Yeah, but that sort of punts the question of "how does the [firmware] code figure out what CPU is being used", unless that's backed into the firmware at build time.

cmrx64 · on July 30, 2020

yeah, it usually is, that's how those device trees work. it's generally bundled with the "bootloader" (chain loader component of the firmware). you can even bake them into your kernel if you want, i believe.

RISC-V is a processor ISA, not a platform spec. you may be interested in the SBI: https://github.com/riscv/riscv-sbi-doc/blob/v0.2.0/riscv-sbi...

the details of how all this stuff works at a human-collaboration level has changed a bit since 1993. there's a higher level of collaboration expected. vs intel and ms bossing people around.

edit: you may also be interested in https://doc.coreboot.org/arch/riscv/index.html and https://lkml.org/lkml/2020/2/25/1209 and https://lists.gnu.org/archive/html/grub-devel/2019-02/msg000...

not exactly "desktop" yet, but hopefully you can see how that might look, given the existing linux infrastructure :)

monocasa · on July 30, 2020

Yep, it's baked into the firmware somehow. Sometimes it'll actually be linked in, sometimes the firmware knows where in flash or whatever to grab it from before loading the kernel, sometimes the firmware knows how to interrogate hardware and generate a new one.

Sometimes it's a combo of all three.

fluffything · on July 31, 2020

> What’s the strategy for operating systems, compilers, and/or language runtimes to figure out what a RISC-V chip supports?

Same as for x86, Power, ARM, MIPS, systemz, sparc, ... ISAs: there is a flag register that the OS can query to test whether the hardware supports something.

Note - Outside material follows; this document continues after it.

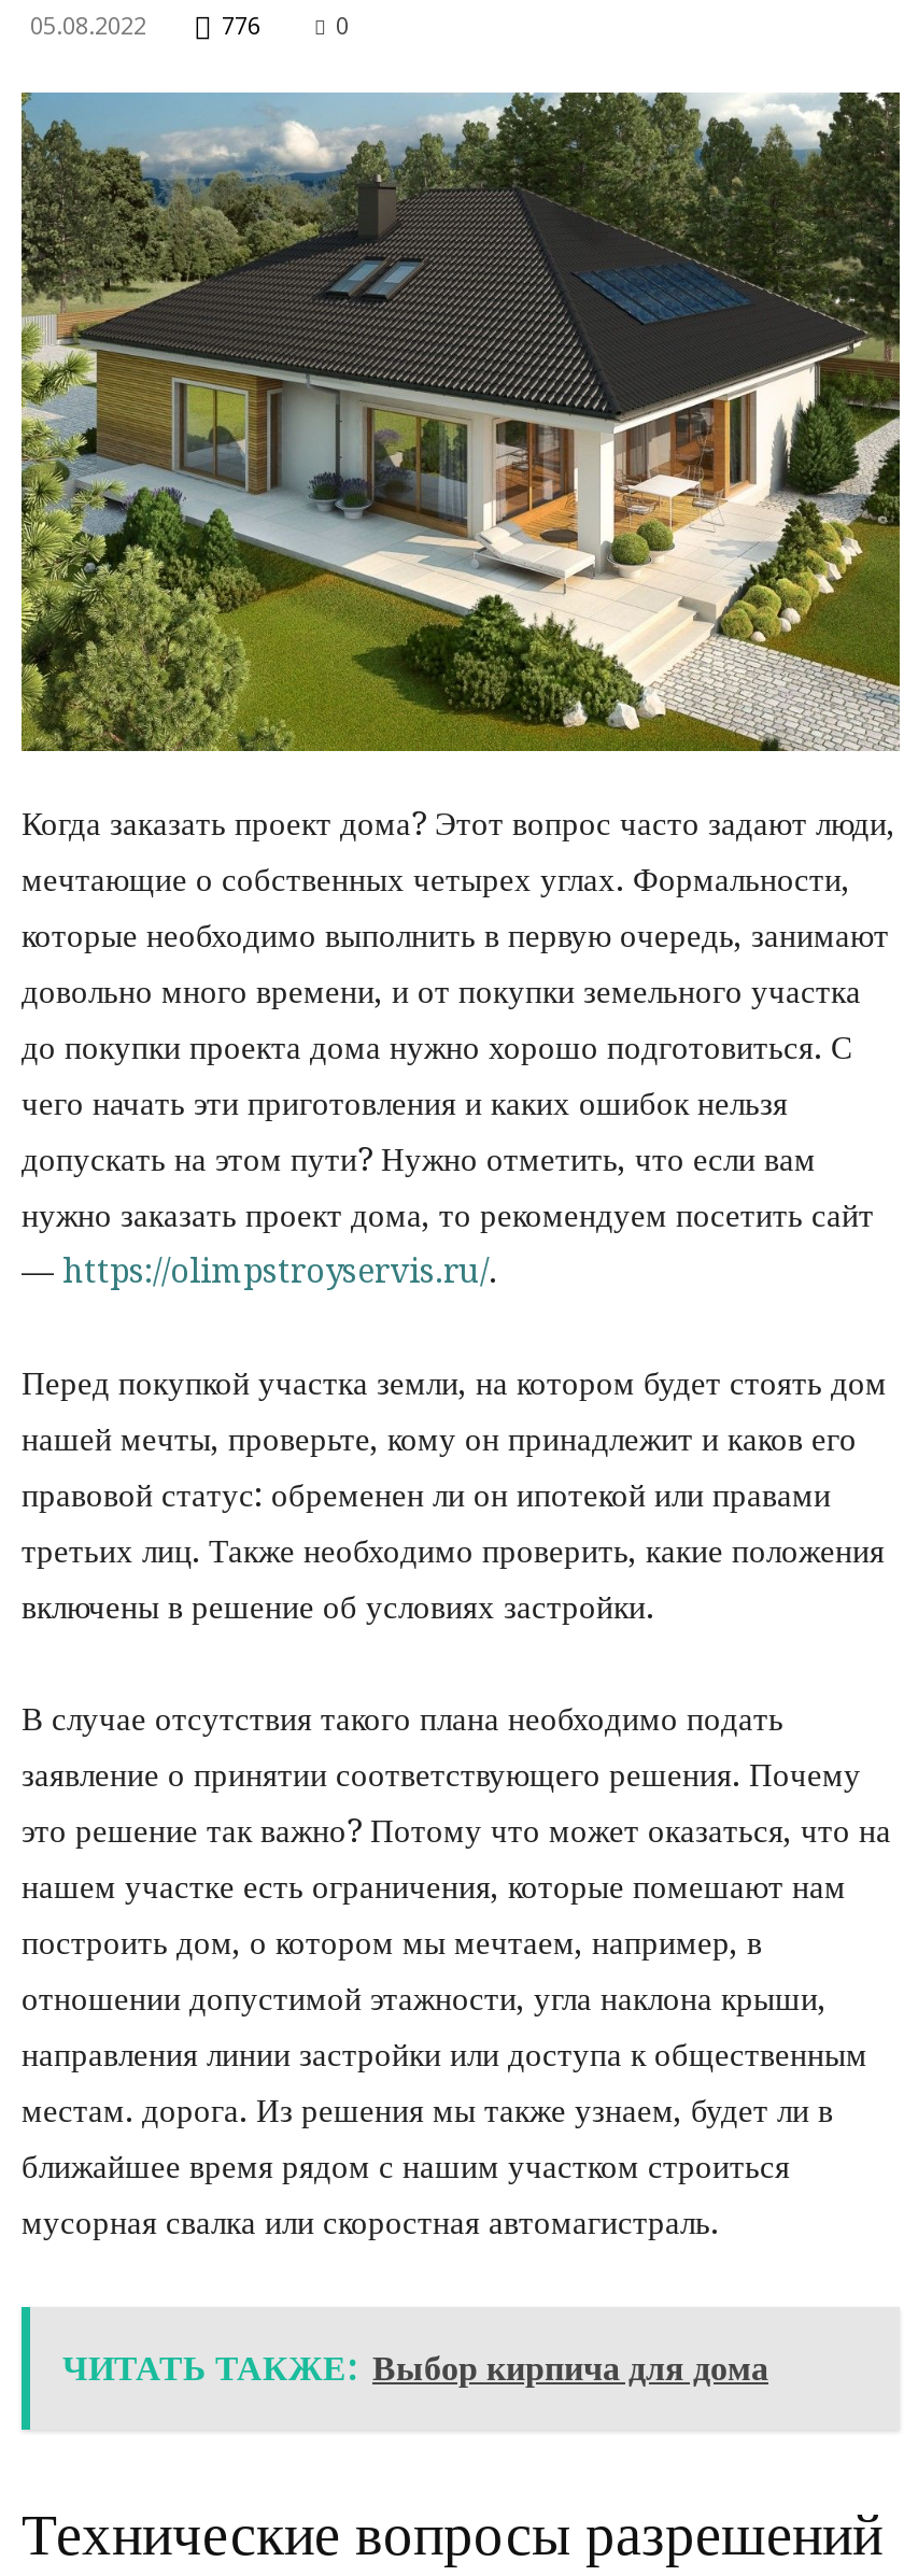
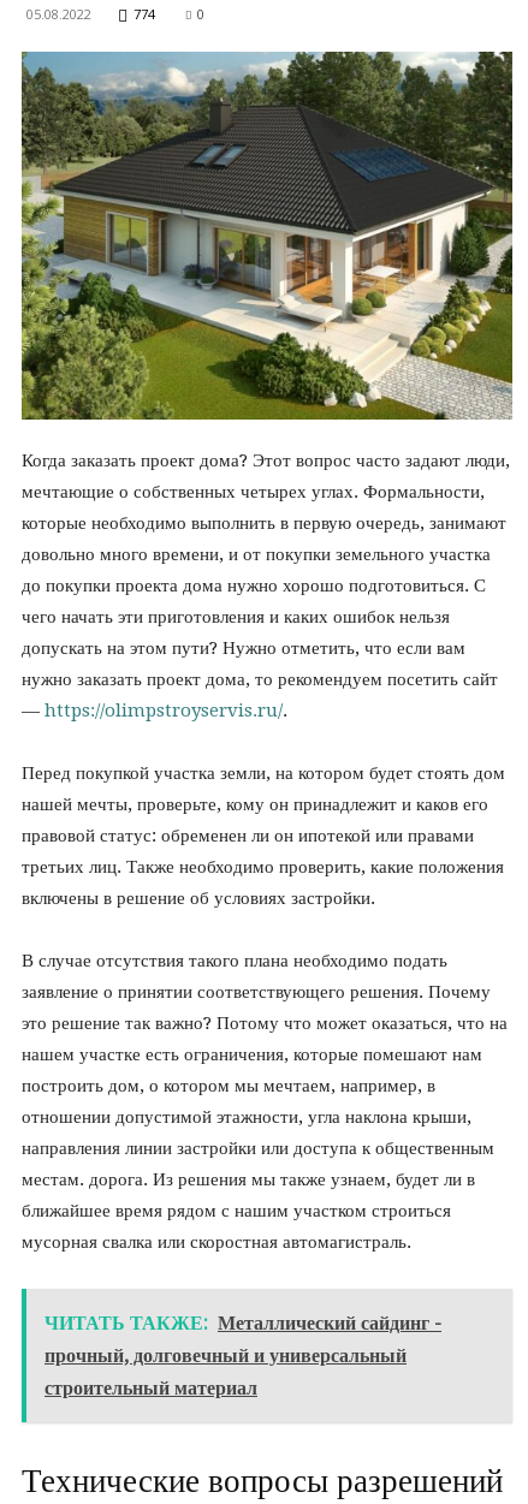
[222,9,260,41] 776 -> [134,5,155,23] 774
[62,2348,768,2389] ЧИТАТЬ ТАКЖЕ: Выбор кирпича для дома -> [45,1312,441,1399] ЧИТАТЬ ТАКЖЕ: Металлический сайдинг - | прочный, долговечный и универсальный | строительный материал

I only know one ISA that works in a completely different way (WebAssembly), by requiring the user to attempt to perform an operation, and if that faults, then the operation is not supported. The reason WASM can do this is because it is a virtual ISA. This approach does not work well for real hardware because it makes instruction decoders larger and slower, since it prevents them from assuming that they will only be fed instructions they do know.

orra · on July 31, 2020

You sound knowledgeable, but this I don't understand:

> This approach does not work well for real hardware because it makes instruction decoders larger and slower, since it prevents them from assuming that they will only be fed instructions they do know.

But what if you fail to do the runtime checks? And for example just feed an SSE4 binary/instructions to a processor that only supports SSE3? Then won't it segfault?

fluffything · on July 31, 2020

Hardware undefined behavior. The hardware can do anything.

That includes trapping on an illegal instruction or something, but there is no guarantee that some CPU that was designed and built before SSE4 existed will do anything meaningful when fed with machine code that it was never intended to see.

You are basically hopping for the instruction decoder to be "really good", and not "really fast". Eg. suppose that there is only one instruction in SSE3 which has the 7th bit set. A fast instruction decoder tests that bit, and if its true, it knows exactly what instruction that is. Years later, SSE4 is designed and implemented, and it adds another instruction that also has that bit set. You are required to check whether the CPU supports SSE4, and the SSE3-only CPU will tell you that it does not. If you then go ahead and feed it a SSE4 instruction, the CPU can do really anything, including executing some other completely different instruction.

orra · on Aug 3, 2020

Interesting, but how is that not a security flaw? Sounds like user space applications can cause CPU level undefined behaviour!?

fluffything · on Aug 17, 2020

When running a user space program, instead of executing the instruction in the assembly, the CPU will at best raise an exception, and at worse attempt to execute some other instruction. If the process doesn't have privileges to execute that other instruction, then the CPU will just raise an exception (unless if it has a big hardware bug).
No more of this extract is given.